Si le comportement de Milly est logique et presque attendu, celui de sa fille Luna est surprenant et renversant. Vous l’avez mis au même rang avec des milliers de jeunes et moins jeunes femmes qui furent violées et la plupart d’entre elles assassinées ou victimes de suicide. Pour quelle raison?
Luna est une jeune fille intelligente, qui goûte à la vie et ne doute aucunement de son avenir…jusqu’à ce qu’elle croise la route de Goran. Elle perd ses certitudes, doute de ses actes, se culpabilise, découvre la toxicité de Goran avant tout le monde et ne supporte pas de voir sa mère tomber dans ses bras. Dans l’anéantissement de cette famille, Goran ne laisse rien au hasard, jusqu’à séduire Luna pour détruire la fratrie. Tom et Luna, très liés, pas seulement par leur gémellité finiront ainsi par s’éloigner l’un de l’autre, Luna surtout, sans heurt, sans désamour. Le contexte est très pesant. Tom subit des moments de grande solitude avec une forme d’abnégation. J’ai cherché à tisser une trame psychologique particulière. On est loin de la chasse à l’homme.
La guerre en ancienne Yougoslavie a été mal acceptée et peu comprise en France. Vous publiez ses échos, un quart du siècle plus tard. On dirait, pour rappeler qu’il a eu un génocide en Bosnie-Herzégovine, où se trouve le centre de l’Europe, 25 ans plus tôt?

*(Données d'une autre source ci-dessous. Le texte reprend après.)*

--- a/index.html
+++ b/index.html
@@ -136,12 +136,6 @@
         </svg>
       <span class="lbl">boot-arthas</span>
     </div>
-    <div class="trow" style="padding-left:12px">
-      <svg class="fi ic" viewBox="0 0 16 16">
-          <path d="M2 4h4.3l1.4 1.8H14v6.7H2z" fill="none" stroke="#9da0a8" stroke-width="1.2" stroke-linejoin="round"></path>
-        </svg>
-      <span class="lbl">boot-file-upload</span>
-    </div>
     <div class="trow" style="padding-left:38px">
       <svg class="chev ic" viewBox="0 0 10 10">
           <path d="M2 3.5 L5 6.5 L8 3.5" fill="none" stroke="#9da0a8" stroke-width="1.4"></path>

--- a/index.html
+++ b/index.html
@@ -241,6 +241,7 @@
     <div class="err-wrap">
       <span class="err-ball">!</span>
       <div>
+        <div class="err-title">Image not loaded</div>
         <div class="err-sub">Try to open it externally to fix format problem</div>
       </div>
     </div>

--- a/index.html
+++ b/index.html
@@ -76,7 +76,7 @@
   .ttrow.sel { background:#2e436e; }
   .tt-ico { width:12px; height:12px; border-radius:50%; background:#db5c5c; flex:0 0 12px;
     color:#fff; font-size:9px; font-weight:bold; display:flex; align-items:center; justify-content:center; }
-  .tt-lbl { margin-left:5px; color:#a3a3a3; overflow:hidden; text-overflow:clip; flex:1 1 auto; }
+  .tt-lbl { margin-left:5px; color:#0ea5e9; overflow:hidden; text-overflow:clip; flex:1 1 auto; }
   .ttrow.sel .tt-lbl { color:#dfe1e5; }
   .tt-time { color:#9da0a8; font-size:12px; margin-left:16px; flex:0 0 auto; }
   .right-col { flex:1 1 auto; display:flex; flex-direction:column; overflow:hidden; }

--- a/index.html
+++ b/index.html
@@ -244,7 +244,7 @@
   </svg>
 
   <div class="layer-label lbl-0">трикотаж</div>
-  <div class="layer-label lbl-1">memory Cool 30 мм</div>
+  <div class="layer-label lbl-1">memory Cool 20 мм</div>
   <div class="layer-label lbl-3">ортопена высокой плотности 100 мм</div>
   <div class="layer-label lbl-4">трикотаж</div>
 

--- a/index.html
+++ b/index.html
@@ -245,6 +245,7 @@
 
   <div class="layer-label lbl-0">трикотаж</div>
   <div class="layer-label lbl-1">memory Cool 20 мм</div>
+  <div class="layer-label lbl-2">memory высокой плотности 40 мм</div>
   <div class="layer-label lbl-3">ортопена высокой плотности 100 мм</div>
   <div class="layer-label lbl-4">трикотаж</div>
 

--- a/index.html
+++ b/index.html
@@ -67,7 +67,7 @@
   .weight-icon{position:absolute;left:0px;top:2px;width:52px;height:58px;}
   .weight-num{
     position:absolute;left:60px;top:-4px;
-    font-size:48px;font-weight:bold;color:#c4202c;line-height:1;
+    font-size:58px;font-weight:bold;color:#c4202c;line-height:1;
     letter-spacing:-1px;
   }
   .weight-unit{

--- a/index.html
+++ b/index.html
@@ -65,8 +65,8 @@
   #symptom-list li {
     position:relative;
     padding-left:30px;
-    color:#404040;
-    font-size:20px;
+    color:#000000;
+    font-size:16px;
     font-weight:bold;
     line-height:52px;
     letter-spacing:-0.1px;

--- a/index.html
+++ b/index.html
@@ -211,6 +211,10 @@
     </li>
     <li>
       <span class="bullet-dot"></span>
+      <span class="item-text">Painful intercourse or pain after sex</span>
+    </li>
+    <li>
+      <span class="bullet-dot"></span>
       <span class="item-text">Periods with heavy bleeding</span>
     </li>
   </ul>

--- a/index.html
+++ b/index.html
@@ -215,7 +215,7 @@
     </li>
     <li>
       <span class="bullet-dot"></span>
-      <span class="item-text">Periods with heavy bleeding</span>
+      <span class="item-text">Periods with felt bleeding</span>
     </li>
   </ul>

Oui, j’avais effectivement envie de parler de ce conflit, mais pas de manière frontale. On le connaît sans le connaître vraiment… Les divisions des pays européens lors de la guerre en ex-Yougoslavie laissent un goût amer. Je pense qu’il pèse sur leur mémoire quelque chose qui ressemble à de la culpabilité.